SHELLEY -v- THE STATE OF WESTERN AUSTRALIA [2014] WASCA 154



SUPREME COURT OF WESTERN AUSTRALIACitation No:[2014] WASCA 154
THE COURT OF APPEAL (WA)27/08/2014
Case No:CACR:103/20146 AUGUST 2014
Coram:MARTIN CJ
MAZZA JA
HALL J
8/08/14
12Judgment Part:1 of 1
Result: Appeal allowed
Appellant resentenced
B
PDF Version
Parties:TOBIAS SHELLEY
THE STATE OF WESTERN AUSTRALIA

Catchwords:

Criminal law
Appeal against sentence
Possession of child exploitation material
Whether express errors of fact affected outcome
Whether sentence manifestly excessive
Recognition of mitigating factors of cooperation  with authorities and rehabilitation
Turns on its own facts

Legislation:

Classification (Publications, Films and Computer Games) Enforcement Act 1996 (WA), s 60(4)
Criminal Code (WA), s 220
Sentencing Act 1995 (WA), s 9AA

Case References:

Collins v The State of Western Australia [2007] WASCA 108
Fernandes v The State of Western Australia [2009] WASCA 227
Hill v The State of Western Australia [2009] WASCA 4
R v Oliver [2003] 2 Cr App R (S) 15
Smit v The State of Western Australia [2011] WASCA 124
Wilson v The State of Western Australia [2010] WASCA 82


JURISDICTION : SUPREME COURT OF WESTERN AUSTRALIA TITLE OF COURT : THE COURT OF APPEAL (WA) CITATION : SHELLEY -v- THE STATE OF WESTERN AUSTRALIA [2014] WASCA 154 CORAM : MARTIN CJ
    MAZZA JA
    HALL J
HEARD : 6 AUGUST 2014 DELIVERED : 8 AUGUST 2014 PUBLISHED : 27 AUGUST 2014 FILE NO/S : CACR 103 of 2014 BETWEEN : TOBIAS SHELLEY
    Appellant

    AND

    THE STATE OF WESTERN AUSTRALIA
    Defendant


ON APPEAL FROM:

Jurisdiction : DISTRICT COURT OF WESTERN AUSTRALIA

Coram : SCOTT DCJ

File No : IND 1464 of 2013


Catchwords:

Criminal law - Appeal against sentence - Possession of child exploitation material - Whether express errors of fact affected outcome - Whether sentence manifestly excessive - Recognition of mitigating factors of cooperation with authorities and rehabilitation - Turns on its own facts

Legislation:

Classification (Publications, Films and Computer Games) Enforcement Act 1996 (WA), s 60(4)


Criminal Code (WA), s 220
Sentencing Act 1995 (WA), s 9AA

Result:

Appeal allowed


Appellant resentenced

Category: B


Representation:

Counsel:


    Appellant : Ms K J Farley SC & Ms N Sinton
    Defendant : Ms A C Longden

Solicitors:

    Appellant : Legal Aid (WA)
    Defendant : Director of Public Prosecutions (WA)

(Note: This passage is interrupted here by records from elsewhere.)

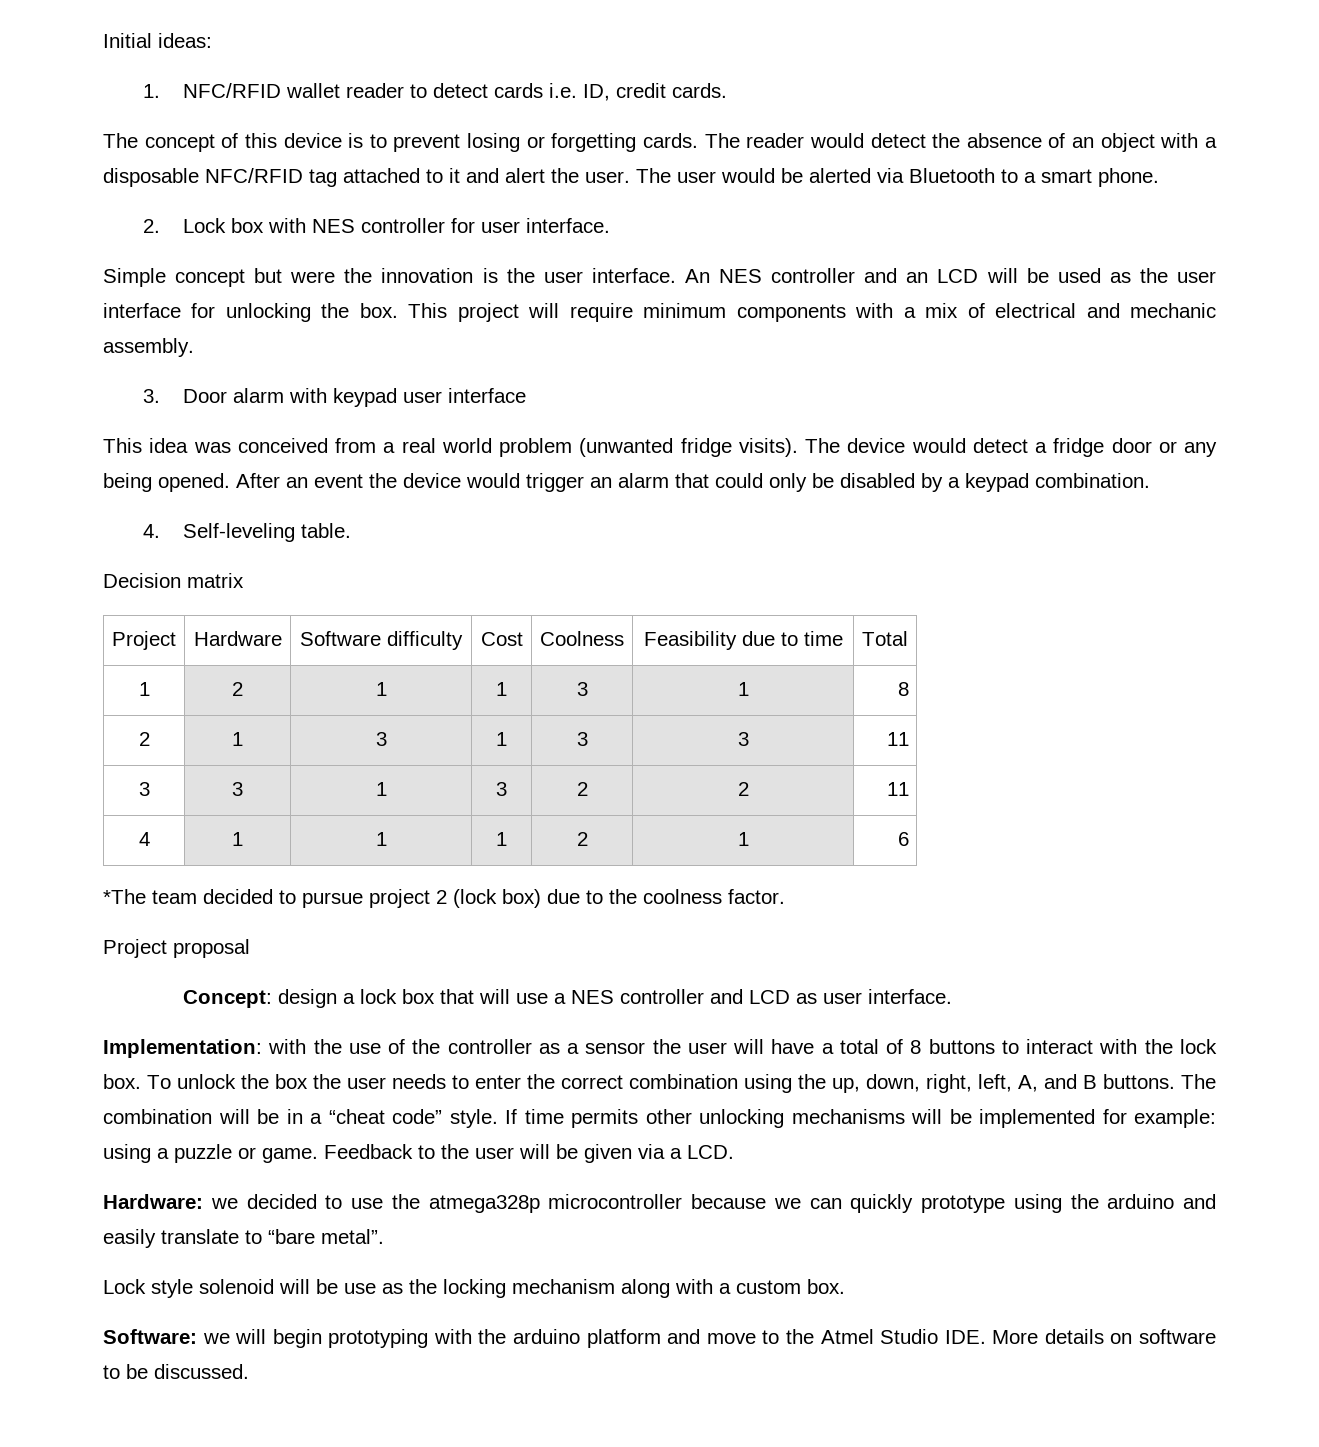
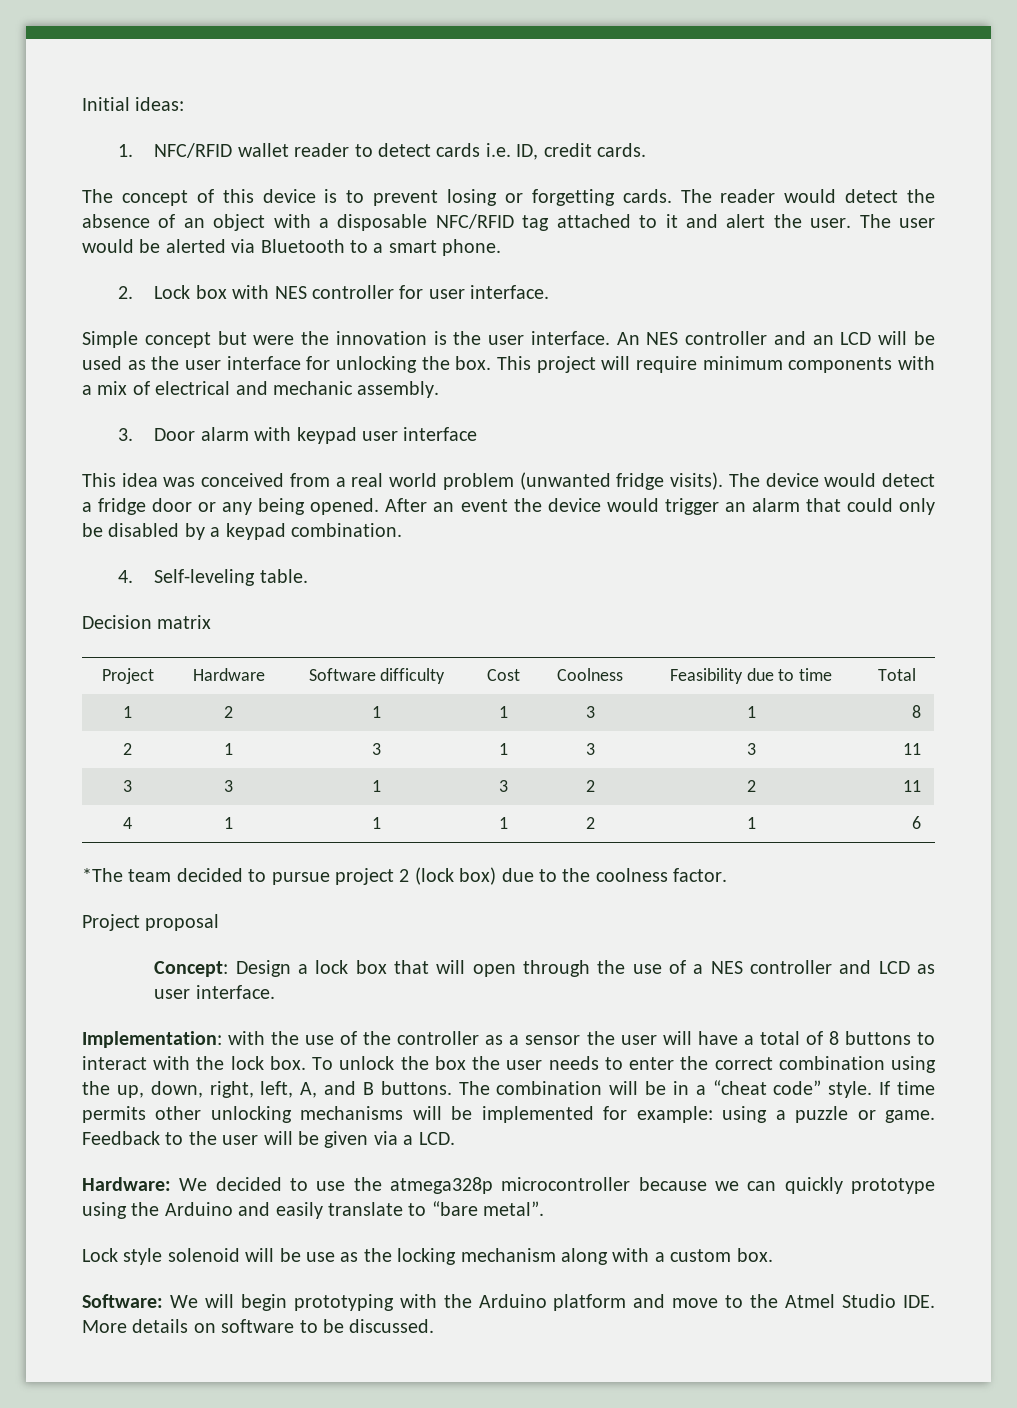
- Concept: design a lock box that will use a NES controller and LCD as user interface.
+ Concept: Design a lock box that will open through the use of a NES controller and LCD as user interface.
- Hardware: we decided to use the atmega328p microcontroller because we can quickly prototype using the arduino and easily translate to “bare metal”.
+ Hardware: We decided to use the atmega328p microcontroller because we can quickly prototype using the Arduino and easily translate to “bare metal”.
- Software: we will begin prototyping with the arduino platform and move to the Atmel Studio IDE. More details on software to be discussed.
+ Software: We will begin prototyping with the Arduino platform and move to the Atmel Studio IDE. More details on software to be discussed.

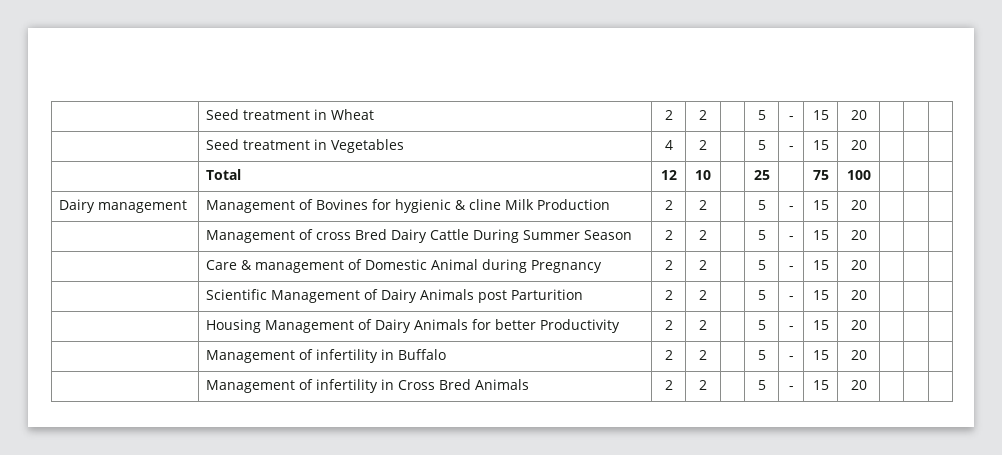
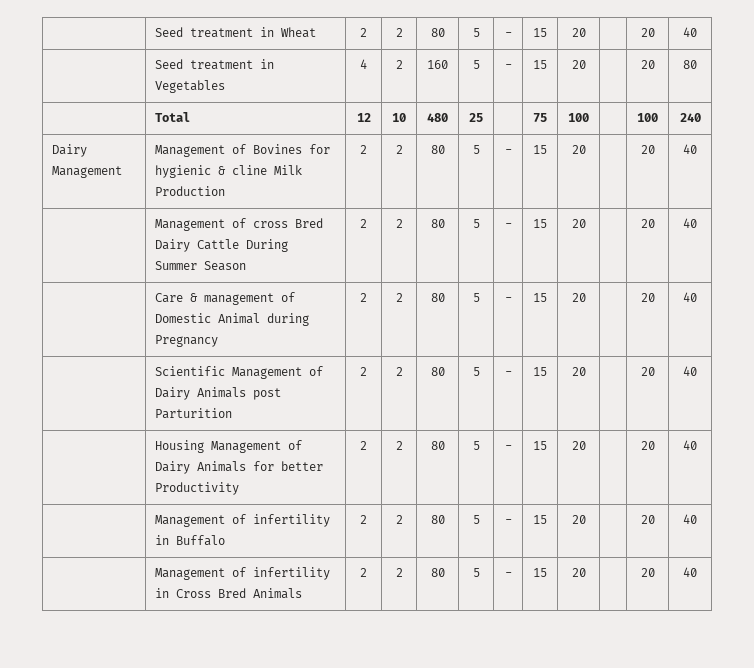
- | Seed treatment in Wheat | 2 | 2 | | 5 | - | 15 | 20 | | |
+ | Seed treatment in Wheat | 2 | 2 | 80 | 5 | - | 15 | 20 | | 20 | 40
- | Seed treatment in Vegetables | 4 | 2 | | 5 | - | 15 | 20 | | |
+ | Seed treatment in Vegetables | 4 | 2 | 160 | 5 | - | 15 | 20 | | 20 | 80
- | Total | 12 | 10 | | 25 | | 75 | 100 | | |
- Dairy management | Management of Bovines for hygienic & cline Milk Production | 2 | 2 | | 5 | - | 15 | 20 | | |
+ | Total | 12 | 10 | 480 | 25 | | 75 | 100 | | 100 | 240
+ Dairy Management | Management of Bovines for hygienic & cline Milk Production | 2 | 2 | 80 | 5 | - | 15 | 20 | | 20 | 40
- | Management of cross Bred Dairy Cattle During Summer Season | 2 | 2 | | 5 | - | 15 | 20 | | |
+ | Management of cross Bred Dairy Cattle During Summer Season | 2 | 2 | 80 | 5 | - | 15 | 20 | | 20 | 40
- | Care & management of Domestic Animal during Pregnancy | 2 | 2 | | 5 | - | 15 | 20 | | |
+ | Care & management of Domestic Animal during Pregnancy | 2 | 2 | 80 | 5 | - | 15 | 20 | | 20 | 40
- | Scientific Management of Dairy Animals post Parturition | 2 | 2 | | 5 | - | 15 | 20 | | |
+ | Scientific Management of Dairy Animals post Parturition | 2 | 2 | 80 | 5 | - | 15 | 20 | | 20 | 40
- | Housing Management of Dairy Animals for better Productivity | 2 | 2 | | 5 | - | 15 | 20 | | |
+ | Housing Management of Dairy Animals for better Productivity | 2 | 2 | 80 | 5 | - | 15 | 20 | | 20 | 40
- | Management of infertility in Buffalo | 2 | 2 | | 5 | - | 15 | 20 | | |
+ | Management of infertility in Buffalo | 2 | 2 | 80 | 5 | - | 15 | 20 | | 20 | 40
- | Management of infertility in Cross Bred Animals | 2 | 2 | | 5 | - | 15 | 20 | | |
+ | Management of infertility in Cross Bred Animals | 2 | 2 | 80 | 5 | - | 15 | 20 | | 20 | 40

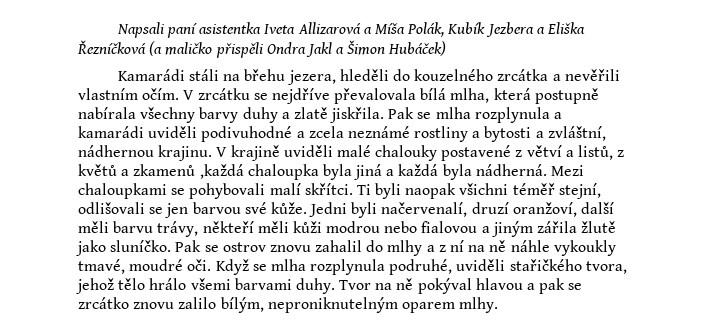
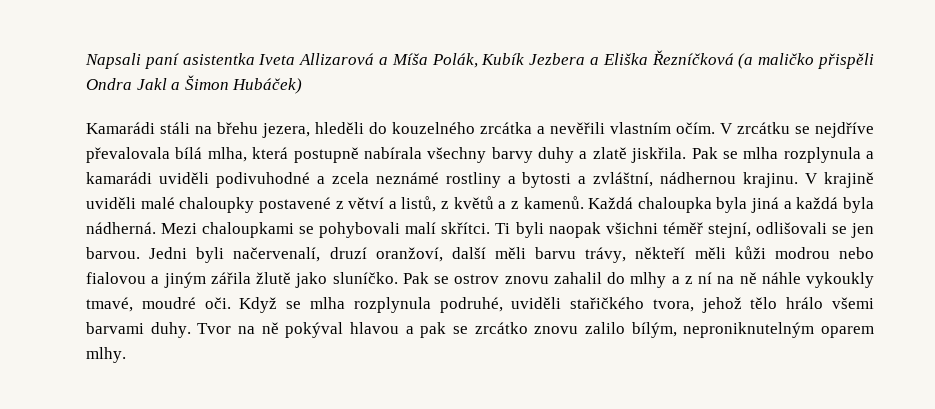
- V krajině uviděli malé chalouky postavené z větví a listů, z květů a zkamenů ,každá chaloupka byla jiná a každá byla nádherná.
+ V krajině uviděli malé chaloupky postavené z větví a listů, z květů a z kamenů. Každá chaloupka byla jiná a každá byla nádherná.
- Ti byli naopak všichni téměř stejní, odlišovali se jen barvou své kůže.
+ Ti byli naopak všichni téměř stejní, odlišovali se jen barvou.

Case(s) referred to in judgment(s):

Collins v The State of Western Australia [2007] WASCA 108
Fernandes v The State of Western Australia [2009] WASCA 227
Hill v The State of Western Australia [2009] WASCA 4
R v Oliver [2003] 2 Cr App R (S) 15
Smit v The State of Western Australia [2011] WASCA 124
Wilson v The State of Western Australia [2010] WASCA 82



1 REASONS OF THE COURT: This appeal against sentence was heard on 6 August 2014. On 8 August 2014, the following orders were made:

    1. The application for an extension of time to appeal is granted.

    2. Leave to appeal on grounds 2 and 3 is granted.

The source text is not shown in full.